Brave new world: Aldous Huxley meets maniacal gnomes at Djordje Ozbolt’s latest show
There is an incongruous new addition to the entrance of Hauser & Wirth Somerset: a large yellow gnome, who appears to be hurling himself off a rooftop. The maniacal figure forms part of an imaginative new survey of paintings and sculptures by Serbian artist Djordje Ozbolt. The show takes its name from Aldous Huxley’s 1932 cult science fiction novel, Brave New World, which Ozbolt first read as a teenager. ‘It made a real impact on me,’ he revealed. ‘So, the title was my starting point. I worked backwards from that.’
A curious sight awaits visitors to Hauser & Wirth's Somerset outpost
Crucially, all of the works on show were conceived during his 2016 residency with the gallery at The Maltings Studio in Bruton.
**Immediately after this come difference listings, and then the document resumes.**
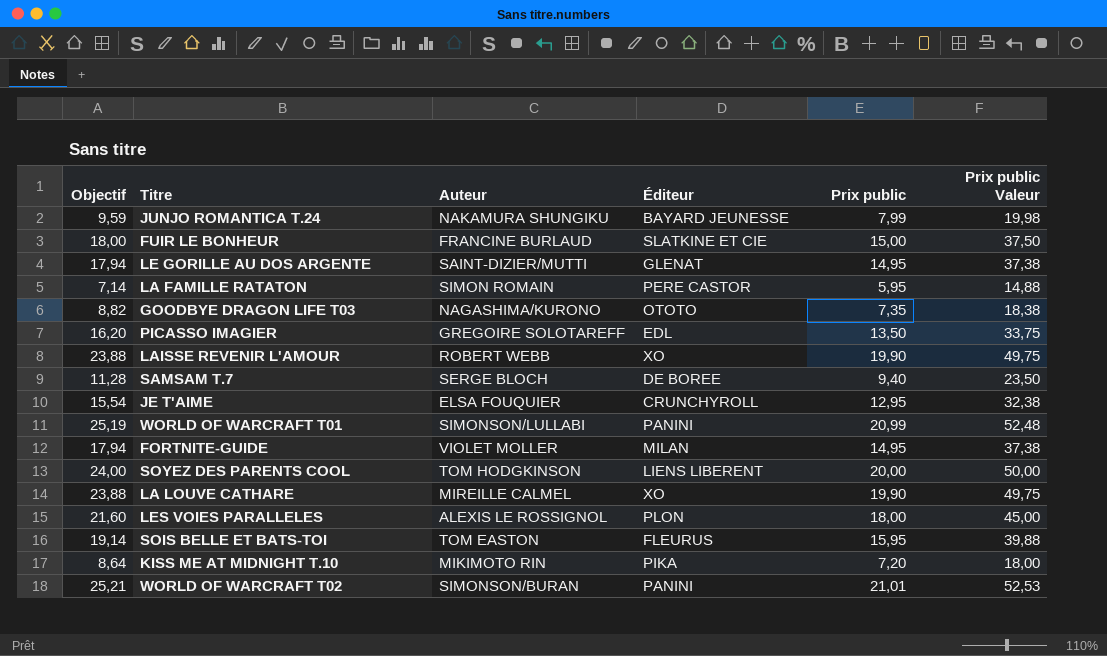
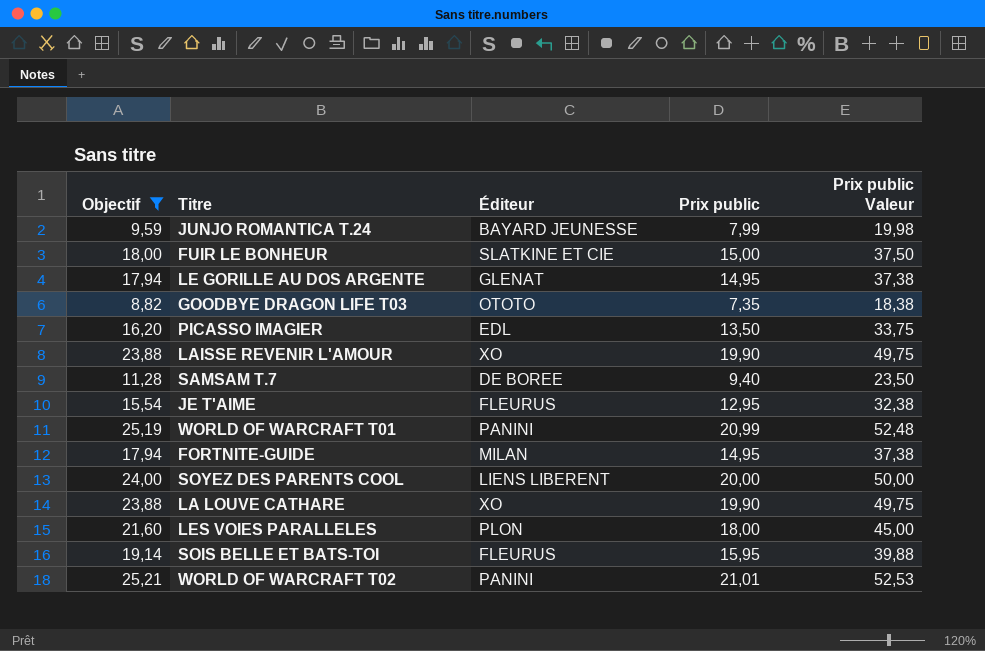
filter: none -> Objectif >= 8,82
column Auteur | position: 3 -> none
JE T'AIME | Éditeur: CRUNCHYROLL -> FLEURUS

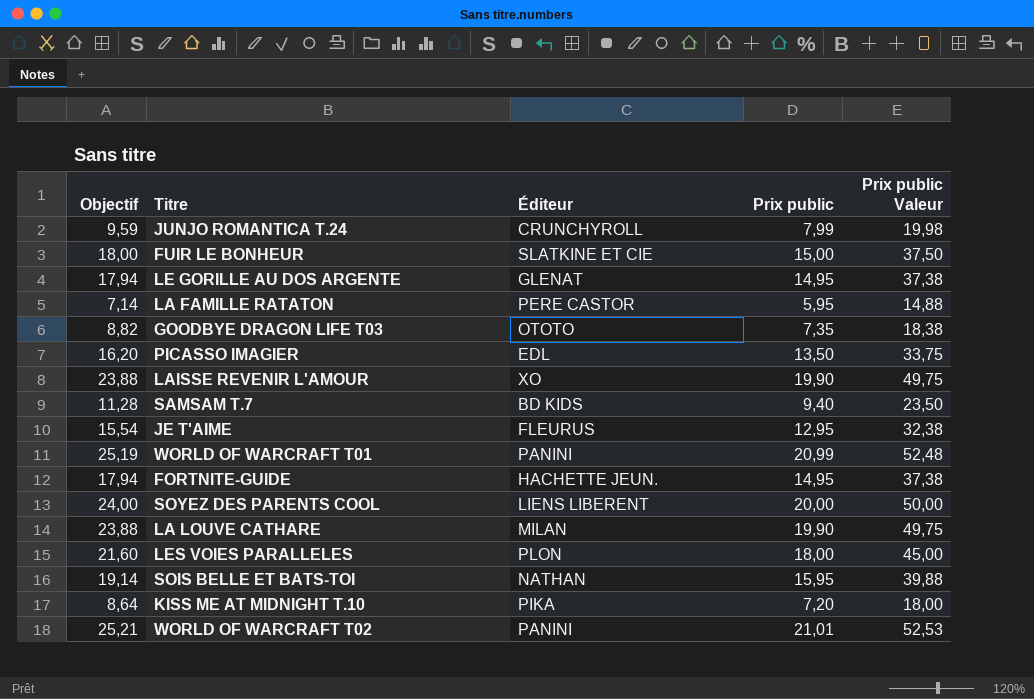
filter: Objectif >= 8,82 -> none
JUNJO ROMANTICA T.24 | Éditeur: BAYARD JEUNESSE -> CRUNCHYROLL
SAMSAM T.7 | Éditeur: DE BOREE -> BD KIDS
FORTNITE-GUIDE | Éditeur: MILAN -> HACHETTE JEUN.
LA LOUVE CATHARE | Éditeur: XO -> MILAN
SOIS BELLE ET BATS-TOI | Éditeur: FLEURUS -> NATHAN

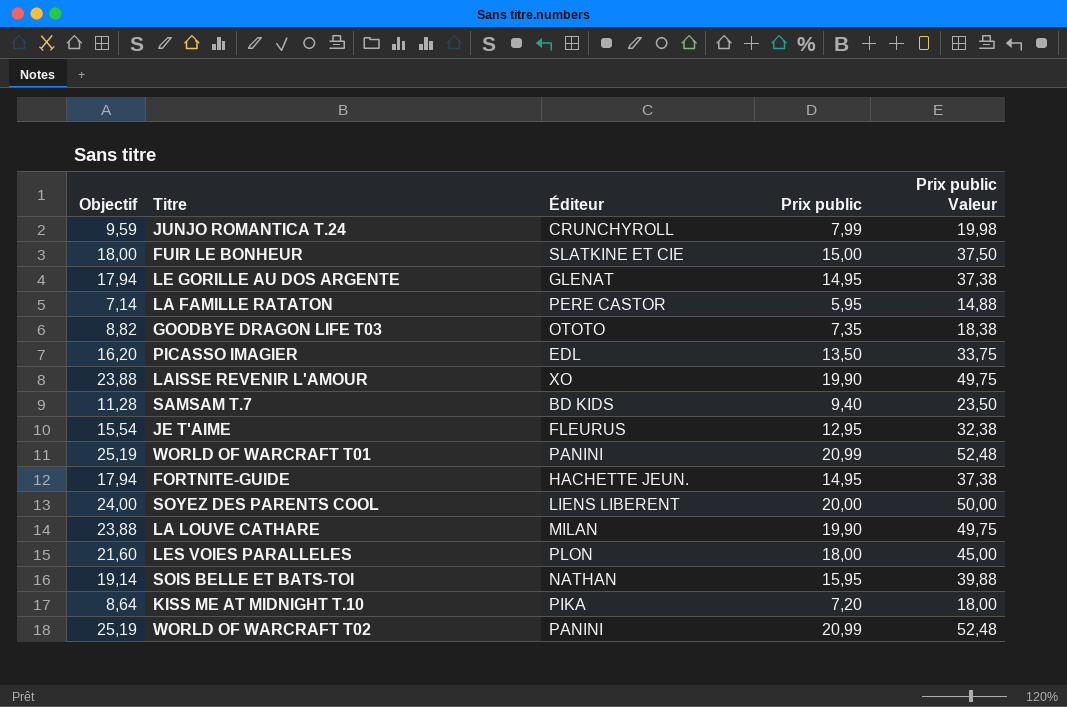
WORLD OF WARCRAFT T02 | Objectif: 25,21 -> 25,19
WORLD OF WARCRAFT T02 | Prix public: 21,01 -> 20,99
WORLD OF WARCRAFT T02 | Prix public Valeur: 52,53 -> 52,48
The political turmoil that unfolded during this period profoundly affected Ozbolt, who cited a mood of ‘heighted anxiety’ fuelled by Brexit and the US presidential election. ‘So, the name of the exhibit and connection with Huxley felt fitting,’ he affirmed.
This tension bubbles to the surface throughout, making his signature application of cartoon motifs, kitsch and canonical art history references feel even more sinister and, at times, explosive. The acrylic painting Hell’s Own, for example, depicts the hybrid of an English gentleman-cum-fictional demon ‘Hell Boy’ – sporting horns and skin the shade of blood. While in Marauders, a trail of resin gnomes (which Ozbolt smuggled back from Serbia) charges through the gallery, disorientating the space. ‘They are unwelcome guests, cultural refugees,’ he said.
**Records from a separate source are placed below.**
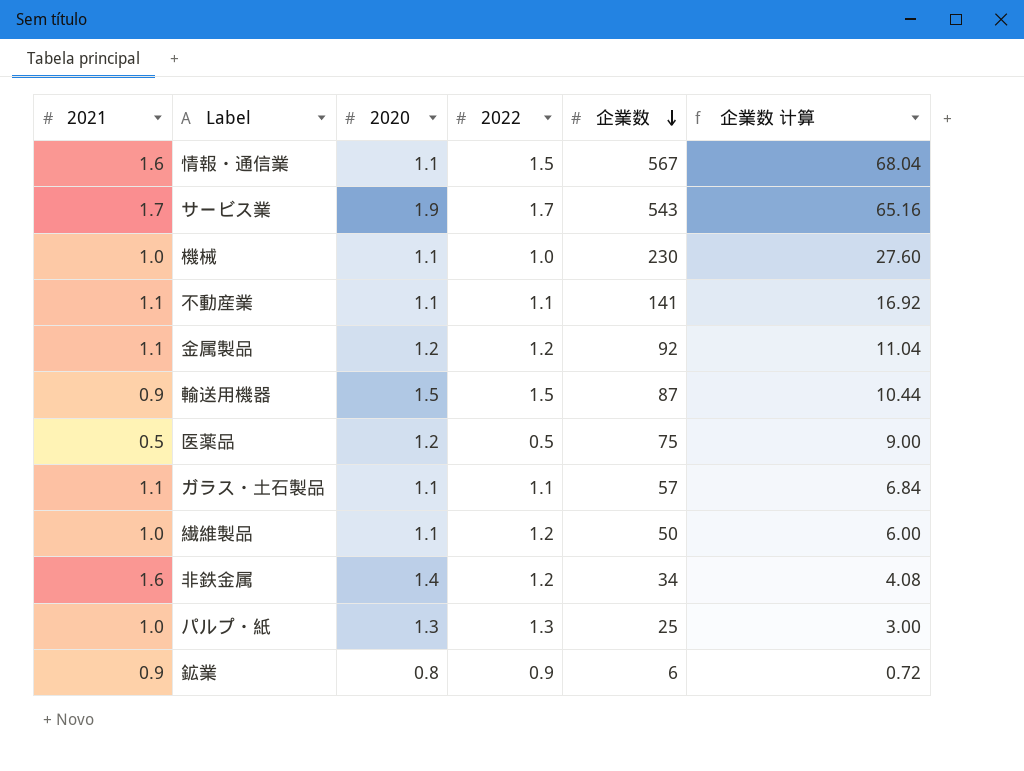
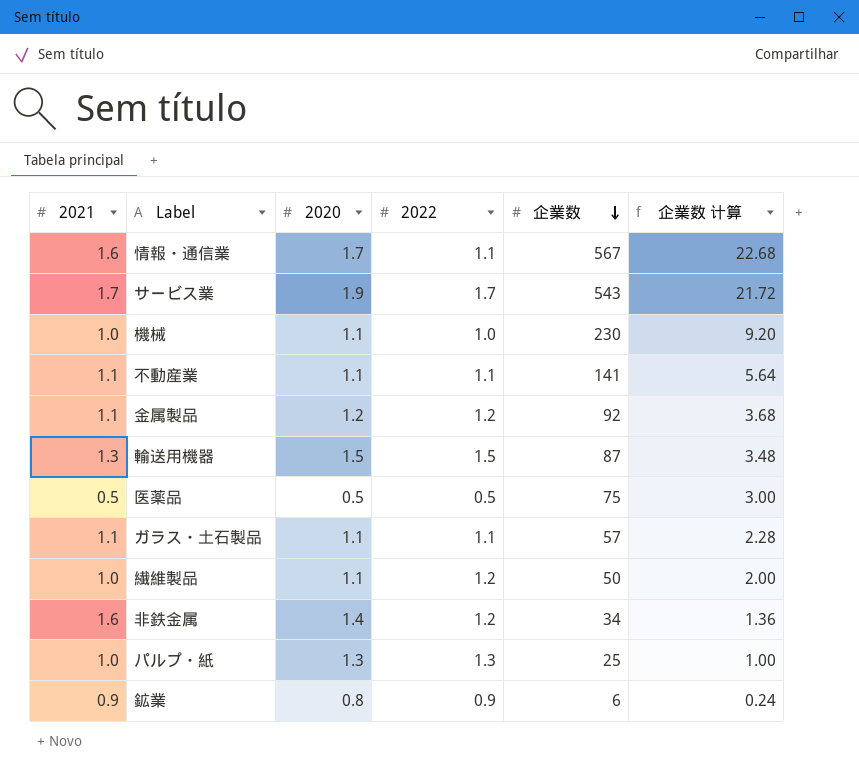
column 企業数 计算 | formula: [企業数] * 0.12 -> [企業数] * 0.04
情報・通信業 | 2020: 1.1 -> 1.7
情報・通信業 | 2022: 1.5 -> 1.1
輸送用機器 | 2021: 0.9 -> 1.3
医薬品 | 2020: 1.2 -> 0.5

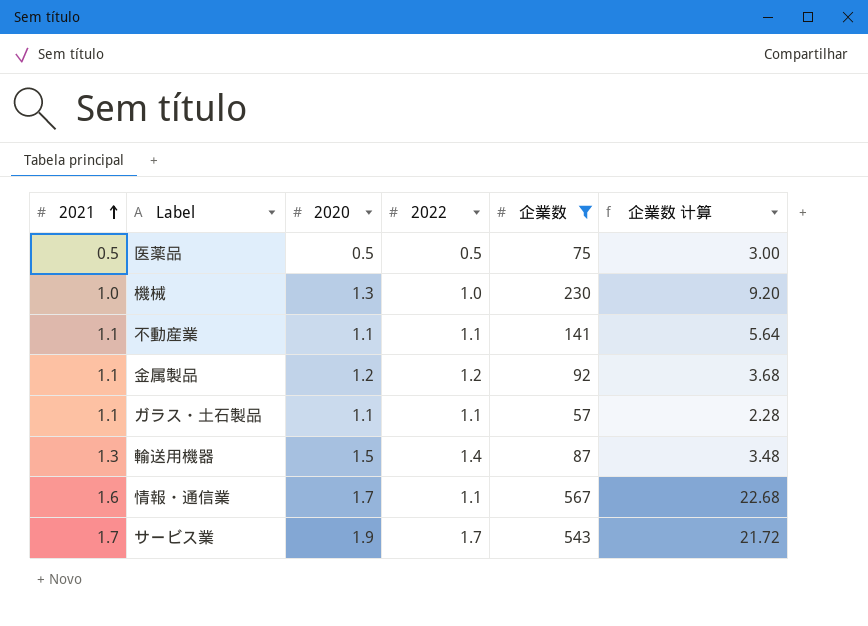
filter: none -> 企業数 >= 57
row order: 企業数 descending -> 2021 ascending
機械 | 2020: 1.1 -> 1.3
輸送用機器 | 2022: 1.5 -> 1.4

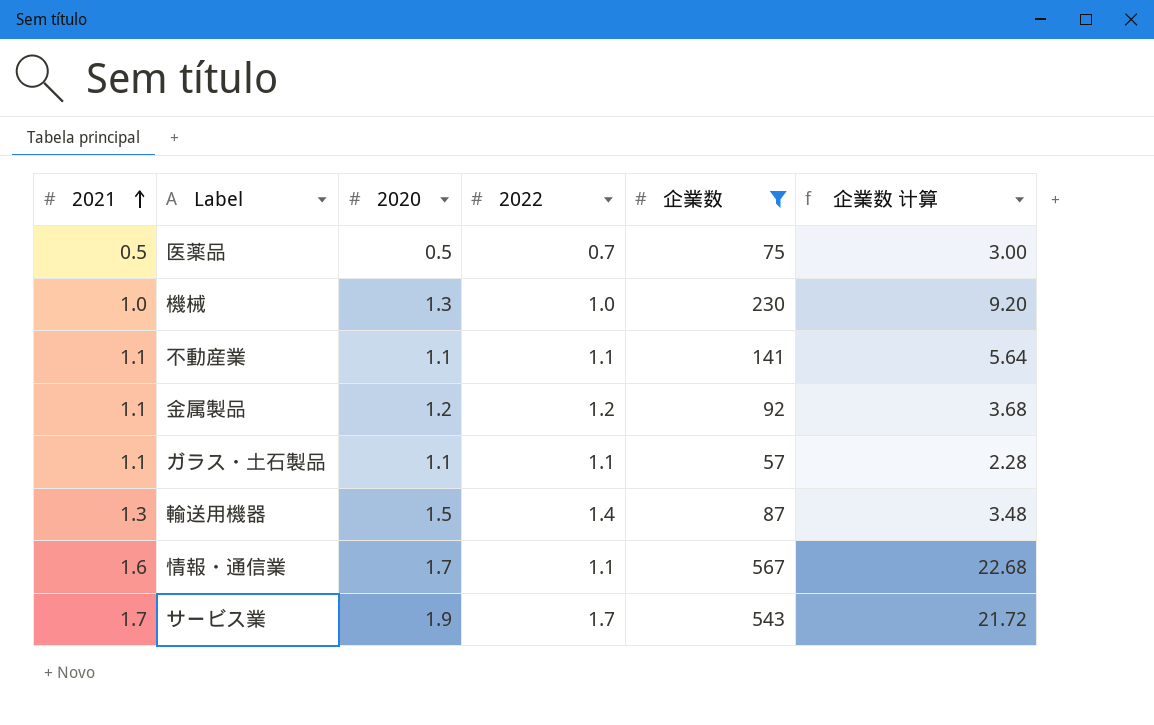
医薬品 | 2022: 0.5 -> 0.7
Installation view of 'Brave New World'
Yet, it was Ozbolt’s radical, mixed-media sculptures that showed the most progression. He explained, ‘these are totally different to the sculptures I have made before. They began as a process as opposed to an idea.’ Made from wire frames, expanding foam and studio ephemera, the works nodded to the natural world – taking the abstracted form of a tree or human being – but appeared liberated and otherworldly, with porous surfaces and lurid colours. ‘Perhaps they are higher beings or something,’ he mused, with a smile.